**WHAT TO WORK ON**
Of all the lines in the entries, how many carry the word "relative"? The reply is that number and no more.
**** DATA SUPPLIED ****
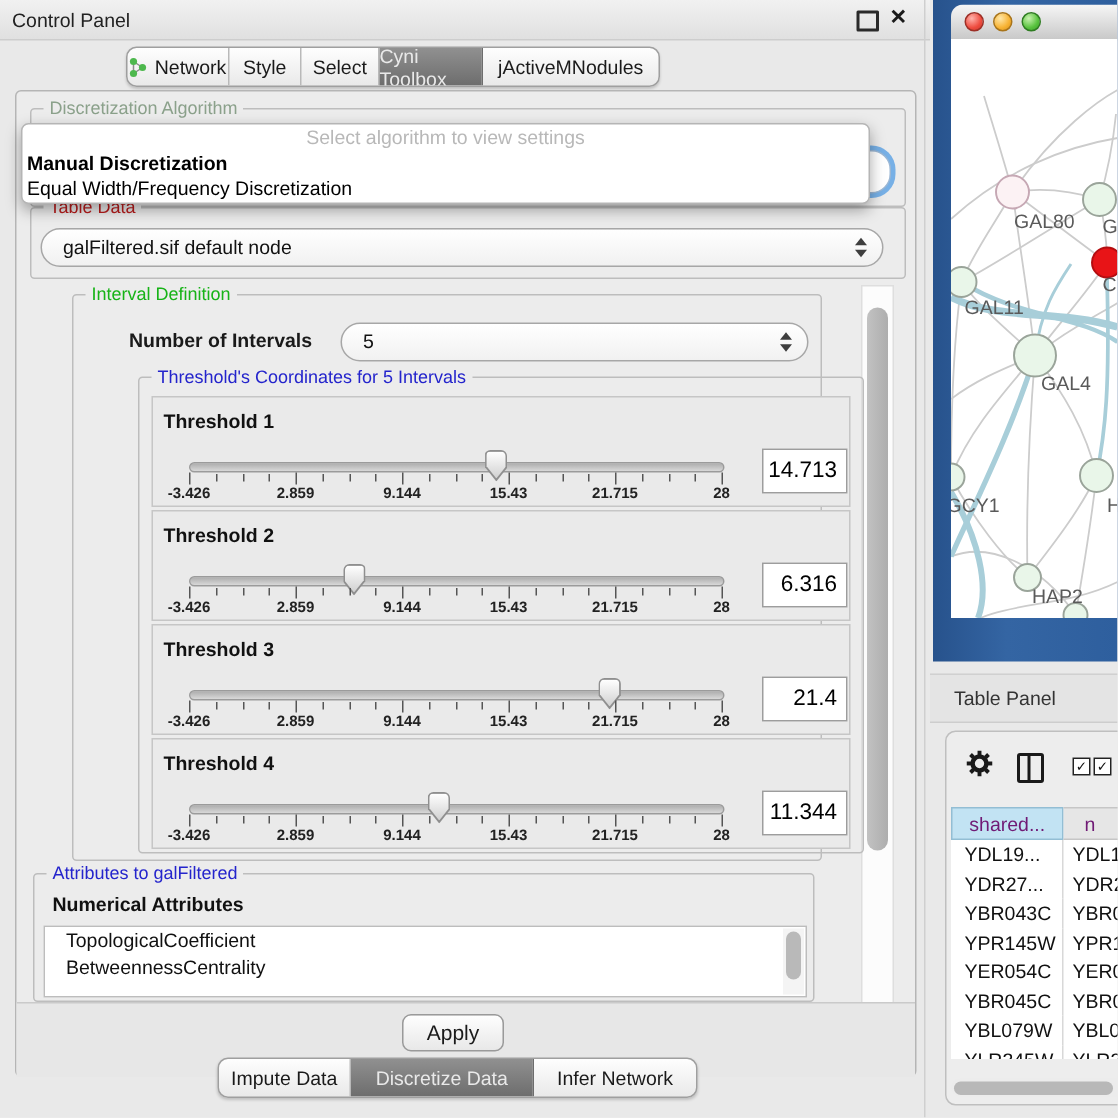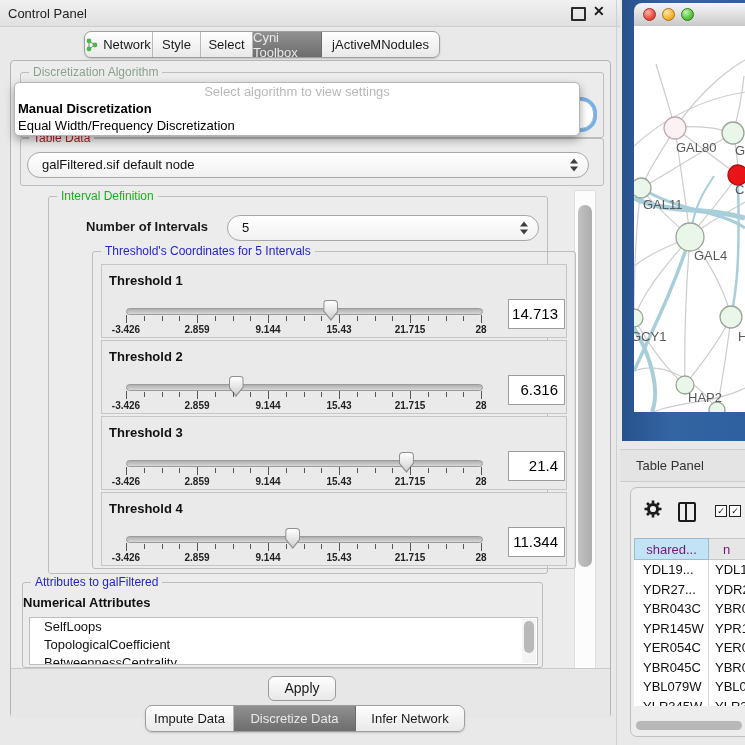--- a/index.html
+++ b/index.html
@@ -62,21 +62,21 @@
   .thr-thumb::after{content:'';position:absolute;left:1px;right:1px;top:1px;bottom:2px;
              clip-path:polygon(0 0,100% 0,100% 55%,50% 100%,0 55%);border-radius:3px 3px 0 0;
              background:linear-gradient(#ffffff,#d0d0d0);}
   .tick{position:absolute;width:1px;background:#555;}
   .ticklab{position:absolute;top:59px;width:46px;margin-left:-23px;text-align:center;
            font-size:10px;font-weight:bold;color:#222;}
   .thr-value{position:absolute;left:406px;top:34px;width:57px;height:30px;background:#fff;border:1px solid #9d9d9d;
              font-size:15px;text-align:right;line-height:28px;padding-right:6px;box-sizing:border-box;color:#000;}
 
   
-  #attr-title{left:0;top:12px;font-size:13px;font-weight:bold;color:#111;position:absolute;}
+  #attr-title{left:12px;top:12px;font-size:13px;font-weight:bold;color:#111;position:absolute;}
   #attr-list{position:absolute;left:6px;top:34px;width:509px;height:48px;background:#fff;
              border:1px solid #bdbdbd;overflow:hidden;box-sizing:border-box;}
   .attr-item{height:18px;line-height:18px;font-size:13px;padding-left:14px;color:#111;white-space:nowrap;}
   #attr-vsb{position:absolute;right:1px;top:1px;width:14px;height:44px;background:#f4f4f4;}
   #attr-vsb::after{content:'';position:absolute;left:2px;top:2px;width:10px;height:32px;background:#b9b9b9;border-radius:6px;}
 
   #bottom-bar{left:11px;top:668px;width:599px;height:49px;background:#e7e7e7;border-top:1px solid #cacaca;}
   #apply-btn{left:268px;top:676px;width:68px;height:25px;background:linear-gradient(#fefefe,#e8e8e8);
              border:1px solid #9a9a9a;border-radius:6px;font-size:14px;text-align:center;line-height:23px;box-sizing:border-box;}
 
@@ -325,21 +325,20 @@
           </div>
         </div>
     </div>
   </div>
 
   <div class="group" style="left:22px;top:582px;width:519px;height:84px;">
     <span class="gtitle blue">Attributes to galFiltered</span>
     <span id="attr-title">Numerical Attributes</span>
     <div id="attr-list">
       <div id="attr-vsb"></div>
-    <div class="attr-item">SelfLoops</div>
         <div class="attr-item">TopologicalCoefficient</div>
         <div class="attr-item">BetweennessCentrality</div>
       </div>
   </div>
 
   <div id="bottom-bar" class="abs"></div>
   <div id="apply-btn" class="abs">Apply</div>
 
   <div id="bottom-tabs" class="abs seg">
     <div class="segitem" style="width:88px">

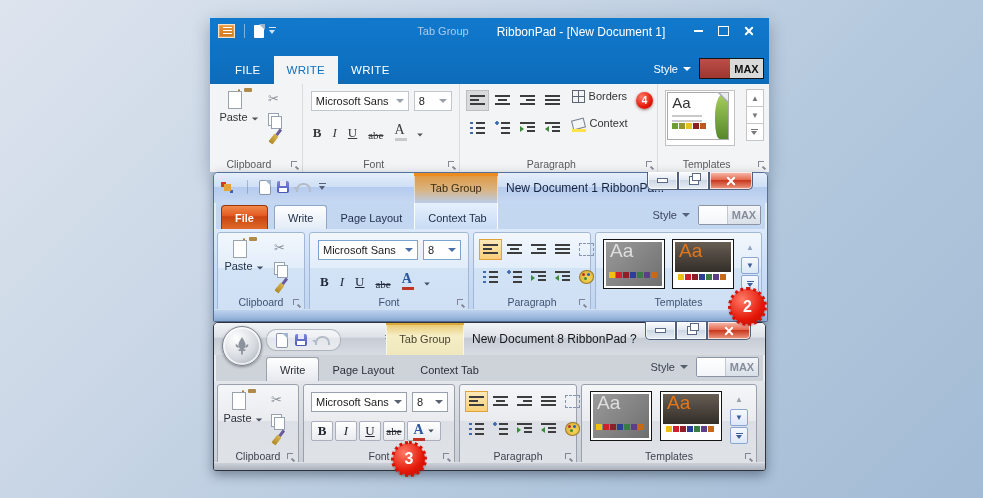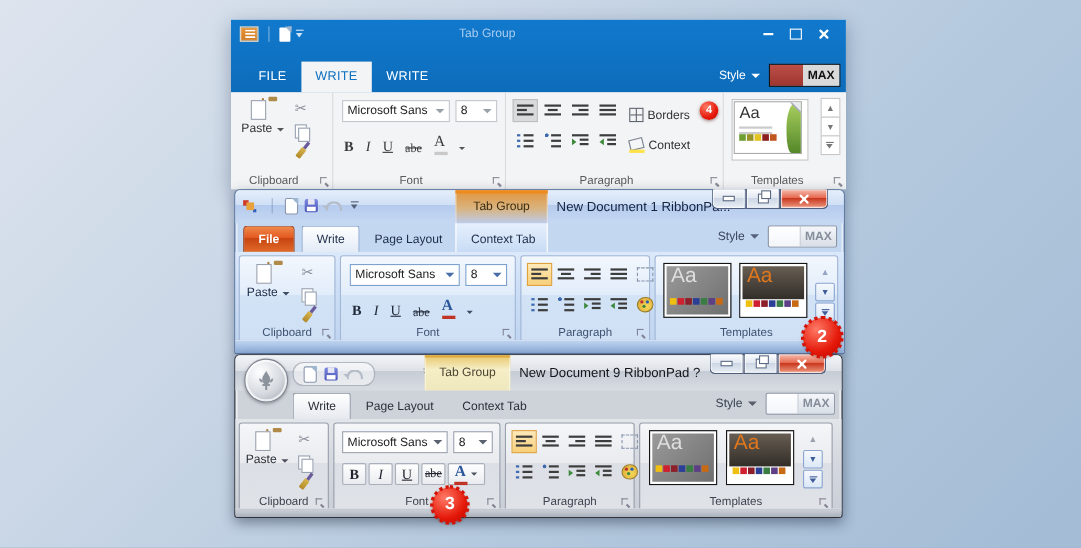--- a/index.html
+++ b/index.html
@@ -84,21 +84,21 @@
   .combo{display:flex;align-items:center;height:20px;background:#fff;border:1px solid #c2c6cc;font-size:11px;color:#222;padding:0 4px;box-sizing:border-box;}
   .combo .arr{margin-left:auto;color:#9aa0a8;}
   .letters{display:flex;align-items:flex-end;gap:11px;font-family:"Liberation Serif",serif;font-size:13px;color:#3a3a3a;}
   .lB{font-weight:bold;} .lI{font-style:italic;} .lU{text-decoration:underline;}
   .lS{font-size:11px;text-decoration:line-through;} 
   .lA{position:relative;padding-bottom:3px;font-size:14px;}
   .lA::after{content:"";position:absolute;left:0;bottom:0;width:12px;height:3px;background:#c9c9c9;}
   .lA2::after{background:#c03425;}
   .pbtn{width:21px;height:19px;display:flex;align-items:center;justify-content:center;border:1px solid transparent;}
   .pbtn.on13{background:#d9dadb;border-color:#bdbebf;}
-  .txtbtn{display:flex;align-items:flex-end;gap:4px;font-size:11px;color:#333;}
+  .txtbtn{display:flex;align-items:flex-start;gap:4px;font-size:11px;color:#333;}
   .t13wrap{position:absolute;left:7px;top:6px;width:66px;height:52px;background:#fff;border:1px solid #c3c3c3;padding:1px;}
   .t13{position:relative;width:62px;height:48px;background:#fff;border:1px solid #ababab;overflow:hidden;box-sizing:border-box;}
   .t13 .aa{position:absolute;left:4px;top:1px;font-size:15px;color:#333;}
   .t13 .ln{position:absolute;left:4px;width:30px;height:2px;background:#cacaca;}
   .t13 .pal{position:absolute;left:4px;bottom:6px;}
   .t13 .wave{position:absolute;right:-2px;top:0;width:15px;height:100%;background:linear-gradient(#a9d05e,#55882a);border-radius:60% 0 0 30%/50% 0 0 40%;}
   .scol13{position:absolute;right:5px;top:6px;display:flex;flex-direction:column;}
   .sb13{width:16px;height:16px;background:#fff;border:1px solid #c6c6c6;margin-top:-1px;display:flex;align-items:center;justify-content:center;color:#777;font-size:8px;}
   .morebar{display:block;width:7px;height:5px;border-top:1.5px solid #777;position:relative;}
   .morebar::after{content:"";position:absolute;left:0;top:1px;border-left:3.5px solid transparent;border-right:3.5px solid transparent;border-top:4px solid #777;}
@@ -169,20 +169,21 @@
 
   <section class="win" id="w1">
     <div class="w1top">
       <div class="w1qat">
         <span class="w1appicon"></span>
         <span class="vline"></span>
         <span class="i-doc"></span>
         <span class="i-chev" style="color:#cfe4f6"></span>
       </div>
       <span class="w1tabgroup">Tab Group</span>
+      <span class="w1title">RibbonPad - [New Document 1]</span>
       <div class="w1caps">
         <span class="w1cap">
             <span class="mn13"></span>
           </span>
         <span class="w1cap">
             <span class="mx13"></span>
           </span>
         <span class="w1cap x"></span>
       </div>
       <div class="w1tabs">
@@ -457,21 +458,21 @@
       </span>
       <div class="w3qatpill">
         <span class="i-doc" style="box-shadow:0 0 0 1px #8a96ad"></span>
         <span class="i-save"></span>
         <span class="i-undo"></span>
       </div>
       <span class="i-chev" style="position:absolute;left:170px;top:12px;color:#6a7280"></span>
       <div class="w3ctx">
           <span>Tab Group</span>
         </div>
-      <span class="w3titletxt">New Document 9 RibbonPad ?</span>
+      <span class="w3titletxt">New Document 8 RibbonPad ?</span>
       <div class="w7caps" style="right:14px">
         <span class="w7b">
             <span class="mn7"></span>
           </span>
         <span class="w7b">
             <span class="rs7"></span>
           </span>
         <span class="w7b cls x"></span>
       </div>
     </div>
****
**RESPONSE BELOW**
3